Again, Mr. Chair, I underscore the importance of the integrity of this place and the ability for members to go back to their constituents and say, “I have followed the correct rules”. Some of these rules and procedures and practices may seem somewhat arcane to many members of the voting public, yet they are there for a reason. I can assure you, as a constituent, as someone who has voted for me, that I have followed them diligently, with respect.

In this case, Mr. Chair, unfortunately, members of this committee would not be able to make that conclusion, would not be able to make that statement to constituents when asked, “Why did you start debating that bill when I understand there was some dispute as to whether or not it was entertained, or at least submitted in proper form?”

In all good conscience, if they were being truthful to both themselves and their constituents, a member of this committee would have to admit that, well, do you know something? We just ignored a protocol that we ourselves established. In other words, we just thought it was more convenient to deal with this and to heck with the rules. We just thought in this one small instance it would be okay to ignore the rules.

I would again submit to you, Mr. Chair, that it is not okay to ignore rules, to disregard procedures and practices and protocols. Those are the very fundamental tenets, the underpinnings of this place and this committee.

I would strongly suggest to you, Mr. Chair, that in your capacity as chair, that in Mr. Mills' capacity as chair, you should absolutely observe all proper protocols and procedure, because it is easy at times in this place to become distracted, and I think that's what happened at the conclusion of the last committee meeting, that there was a distraction, there was some confusion, and an error was made. These things will happen. I'll be the first to admit it.

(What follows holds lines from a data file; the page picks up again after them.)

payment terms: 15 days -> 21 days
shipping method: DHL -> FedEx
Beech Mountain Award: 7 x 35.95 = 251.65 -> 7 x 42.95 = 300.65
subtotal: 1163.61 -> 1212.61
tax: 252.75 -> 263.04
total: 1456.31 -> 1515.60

I can assure you, Mr. Speaker, that I have made many mistakes in my past, and I certainly believe I'll be making many mistakes in my future, but I would hope, although I cannot absolutely confirm that I have corrected past indiscretions, that in the future I will have enough integrity and honour to stand in my place and say, you know something? I admit I made a mistake. I apologize. But even more important, Mr. Chair, I hope that I will be able to say I have found a corrective course of action to remedy the mistake that I myself have made.

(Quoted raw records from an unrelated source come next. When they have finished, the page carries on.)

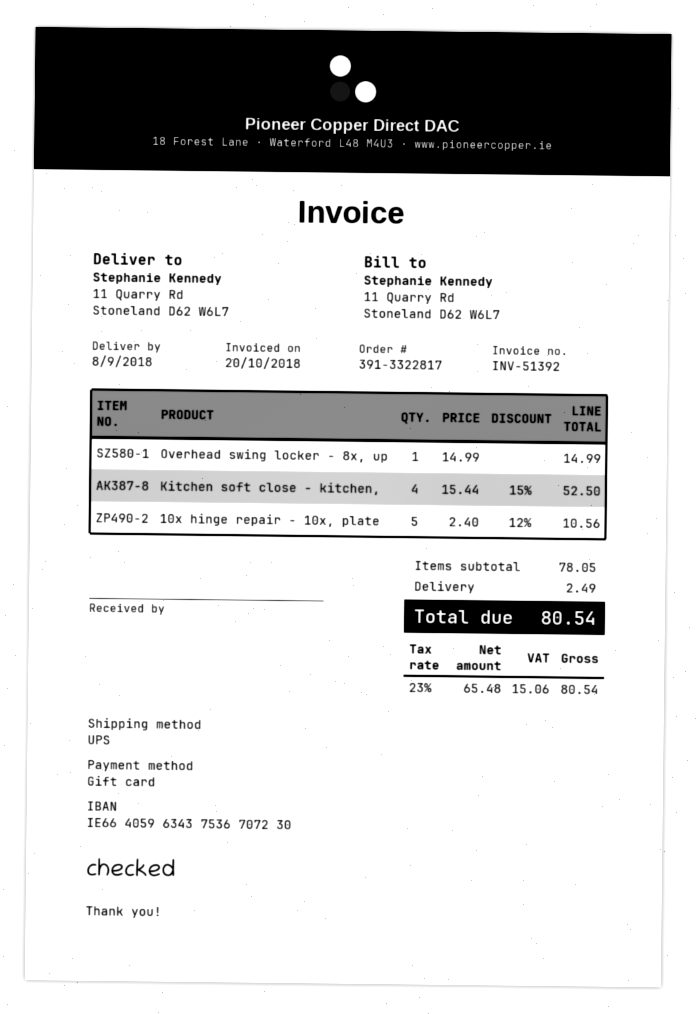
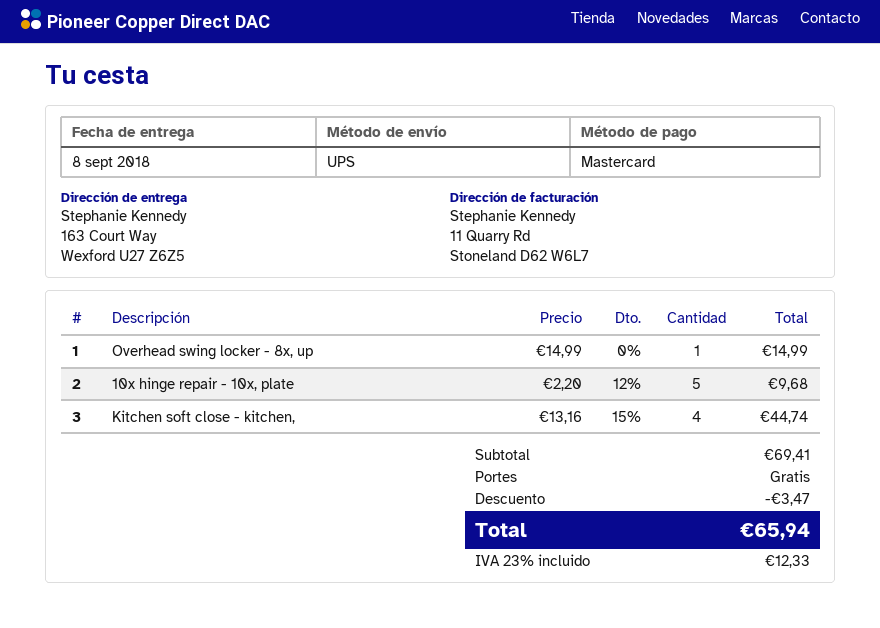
payment method: gift card -> Mastercard
ship to: 11 Quarry Rd, Stoneland D62 W6L7 -> 163 Court Way, Wexford U27 Z6Z5
Kitchen soft close - kitchen,: 4 x 15.44 - 15% = 52.50 -> 4 x 13.16 - 15% = 44.74
10x hinge repair - 10x, plate: 5 x 2.40 - 12% = 10.56 -> 5 x 2.20 - 12% = 9.68
subtotal: 78.05 -> 69.41
discount: none -> 3.47
shipping: 2.49 -> 0.00
tax: 23% = 15.06 -> 23% = 12.33
total: 80.54 -> 65.94

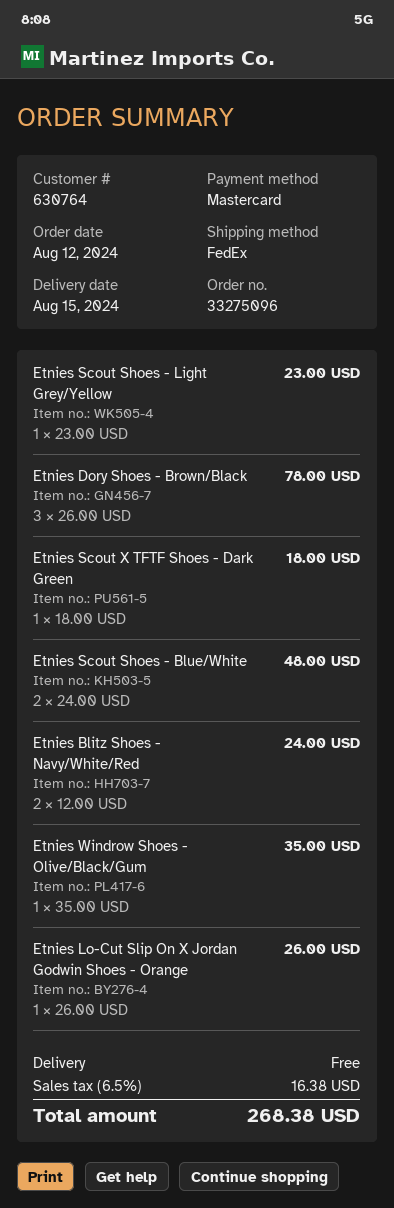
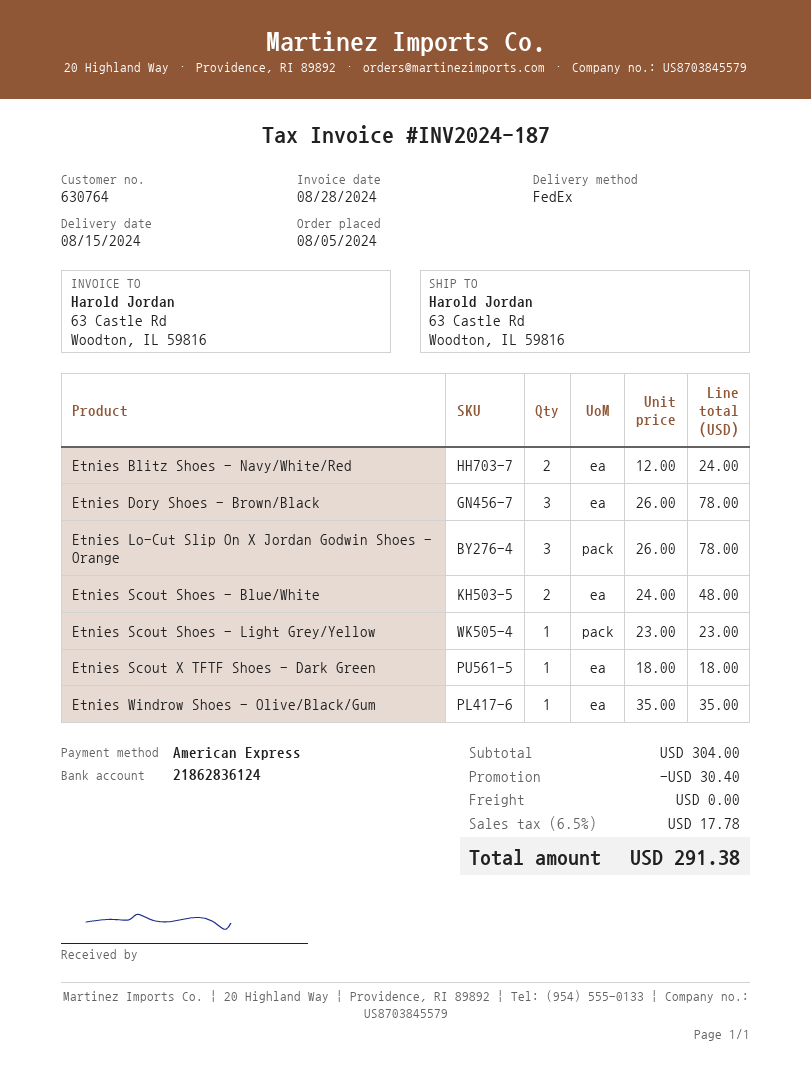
order date: 2024-08-12 -> 2024-08-05
payment method: Mastercard -> American Express
Etnies Lo-Cut Slip On X Jordan Godwin Shoes - Orange: 1 x 26.00 = 26.00 -> 3 x 26.00 = 78.00
discount: none -> 30.40
tax: 6.5% = 16.38 -> 6.5% = 17.78
total: 268.38 -> 291.38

My apologies, Mr. Chair, for referring to you as Mr. Speaker. I suppose I am used to the norm of speaking of issues and subjects in the House of Commons, but I will try to correct myself and refer to you as the chair as much as I can.

I would suggest to you, Mr. Chair, that in this particular case we have to, as a committee, admit that a mistake was made. I think it's incumbent upon all of us to recognize the fact that a protocol was breached, inadvertently perhaps, perhaps, as I say, from the perspective of Mr. Rodriguez. Perhaps from his perspective, because of his enthusiasm to bring his private member's bill before the committee, he didn't even know that he was breaching his own protocol, but I think there can be no dispute, Mr. Chair. I think there can be, frankly, no argument that there has been a breach of protocol, because it's there for everyone to observe. This was the committee that established the protocol.

So while it is not unusual for mistakes to be made, Mr. Chair, I think it is only proper that all members of this committee admit that a mistake was made and take corrective action. After all, Mr. Chair, if the committee, in its wisdom, determines that Mr. Rodriguez's bill is worthy of fast-tracking, if I can use that term, worthy of getting speedy passage and examination through this committee, if that is the determination of this committee, then that is their right to do so, and I have no argument with that.

I would suggest that no member of the government side of this committee would have any argument with that. The argument, quite clearly, Mr. Chair, is it has to be done in a proper form, full stop, period. You don't need to go any further than that, and that protocol was not observed. We did not, Mr. Speaker--and I say “we” in the royal sense--did not observe proper protocol.

I believe also, Mr. Chair, that it's important to note that not only was the motion submitted by Mr. Rodriguez not submitted in written form, it was not done so in both official languages.

And I can assure you, Mr. Chair, as I started to mention earlier, on other committees on which I have served as a proud member, when that oversight has occurred--and I refer to these things as oversights, because I don't think anyone has ever done a deliberate act to deliberately ignore one of our two official languages--I have seen members of the opposition become quite agitated and upset. They take that as a personal affront in some cases, particularly, Mr. Speaker, if they feel that this has come from a member who in the past, in their opinion, has not rightfully observed the linguistic dualism of this country.

So I would suggest, Mr. Chair, that particularly given the fact that Mr. Rodriguez is fluently bilingual, that there would have been no problem for Mr. Rodriguez, obviously, to get his submission translated into both official languages. In fact, that is a service provided to us by officials of this Parliament. Mr. Chair, I would think that since Mr. Rodriguez is fluently bilingual, that he would be thinking first and foremost that any submission should be in both official languages.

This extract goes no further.